Work instruction ::
For the entries below, say how many lines include the word "react" and add nothing else.
(Beginning of Materials provided)
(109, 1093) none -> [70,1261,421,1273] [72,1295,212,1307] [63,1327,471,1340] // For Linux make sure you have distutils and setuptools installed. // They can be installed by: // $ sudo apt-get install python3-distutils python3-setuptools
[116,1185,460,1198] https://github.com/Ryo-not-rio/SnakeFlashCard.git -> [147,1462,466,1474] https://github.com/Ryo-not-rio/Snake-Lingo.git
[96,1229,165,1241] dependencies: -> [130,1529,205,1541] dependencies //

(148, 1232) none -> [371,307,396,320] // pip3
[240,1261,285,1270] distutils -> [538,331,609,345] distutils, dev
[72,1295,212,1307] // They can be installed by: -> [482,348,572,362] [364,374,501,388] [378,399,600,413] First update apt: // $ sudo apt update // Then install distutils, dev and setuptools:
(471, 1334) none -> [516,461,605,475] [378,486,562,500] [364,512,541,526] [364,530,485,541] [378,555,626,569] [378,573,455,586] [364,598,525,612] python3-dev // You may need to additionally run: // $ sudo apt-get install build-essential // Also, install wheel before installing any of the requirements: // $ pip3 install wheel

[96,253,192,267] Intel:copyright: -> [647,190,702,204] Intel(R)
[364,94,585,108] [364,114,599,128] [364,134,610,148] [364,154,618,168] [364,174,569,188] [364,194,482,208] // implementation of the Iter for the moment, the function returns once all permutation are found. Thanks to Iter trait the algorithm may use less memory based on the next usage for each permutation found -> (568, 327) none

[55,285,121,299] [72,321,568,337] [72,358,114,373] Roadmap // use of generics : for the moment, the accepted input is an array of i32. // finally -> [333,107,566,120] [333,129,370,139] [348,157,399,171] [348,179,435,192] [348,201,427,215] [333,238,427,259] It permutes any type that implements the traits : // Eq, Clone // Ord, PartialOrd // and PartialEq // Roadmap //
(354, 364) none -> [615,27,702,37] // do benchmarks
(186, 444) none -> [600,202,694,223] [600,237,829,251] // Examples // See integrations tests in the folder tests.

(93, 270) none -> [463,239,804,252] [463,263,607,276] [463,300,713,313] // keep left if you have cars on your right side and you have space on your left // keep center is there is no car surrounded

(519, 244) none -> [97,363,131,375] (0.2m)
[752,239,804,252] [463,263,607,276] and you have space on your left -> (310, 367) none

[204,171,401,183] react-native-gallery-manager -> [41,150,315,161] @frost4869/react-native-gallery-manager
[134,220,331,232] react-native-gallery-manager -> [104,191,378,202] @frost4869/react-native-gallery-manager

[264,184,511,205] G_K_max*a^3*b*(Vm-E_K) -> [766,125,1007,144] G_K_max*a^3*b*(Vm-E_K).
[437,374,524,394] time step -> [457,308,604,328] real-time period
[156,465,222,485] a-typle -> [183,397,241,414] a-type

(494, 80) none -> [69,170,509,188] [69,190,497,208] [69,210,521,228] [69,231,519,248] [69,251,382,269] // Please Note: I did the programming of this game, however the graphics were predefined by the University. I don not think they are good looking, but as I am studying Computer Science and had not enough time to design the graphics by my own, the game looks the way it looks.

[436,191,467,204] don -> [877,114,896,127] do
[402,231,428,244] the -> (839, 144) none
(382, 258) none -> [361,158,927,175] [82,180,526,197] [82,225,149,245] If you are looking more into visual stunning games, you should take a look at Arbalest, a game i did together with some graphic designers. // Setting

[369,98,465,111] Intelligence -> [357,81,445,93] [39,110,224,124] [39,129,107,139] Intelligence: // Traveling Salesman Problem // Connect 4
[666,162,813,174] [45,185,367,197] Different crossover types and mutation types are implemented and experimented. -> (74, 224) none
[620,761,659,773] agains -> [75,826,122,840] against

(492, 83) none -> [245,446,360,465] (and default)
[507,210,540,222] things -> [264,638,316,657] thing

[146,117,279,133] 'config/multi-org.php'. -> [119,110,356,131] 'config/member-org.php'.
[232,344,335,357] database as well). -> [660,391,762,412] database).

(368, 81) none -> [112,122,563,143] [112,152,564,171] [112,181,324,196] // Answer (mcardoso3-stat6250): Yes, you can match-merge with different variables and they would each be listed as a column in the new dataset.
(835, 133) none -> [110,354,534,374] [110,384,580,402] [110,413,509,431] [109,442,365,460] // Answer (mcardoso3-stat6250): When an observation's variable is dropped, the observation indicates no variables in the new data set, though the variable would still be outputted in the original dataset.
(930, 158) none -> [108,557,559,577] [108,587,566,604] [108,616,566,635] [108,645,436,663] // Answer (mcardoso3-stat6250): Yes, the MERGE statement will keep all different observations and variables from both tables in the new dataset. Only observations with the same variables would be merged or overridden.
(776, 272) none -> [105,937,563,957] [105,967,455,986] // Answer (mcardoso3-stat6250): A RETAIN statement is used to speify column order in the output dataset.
(End of Materials provided)
Solution ::
2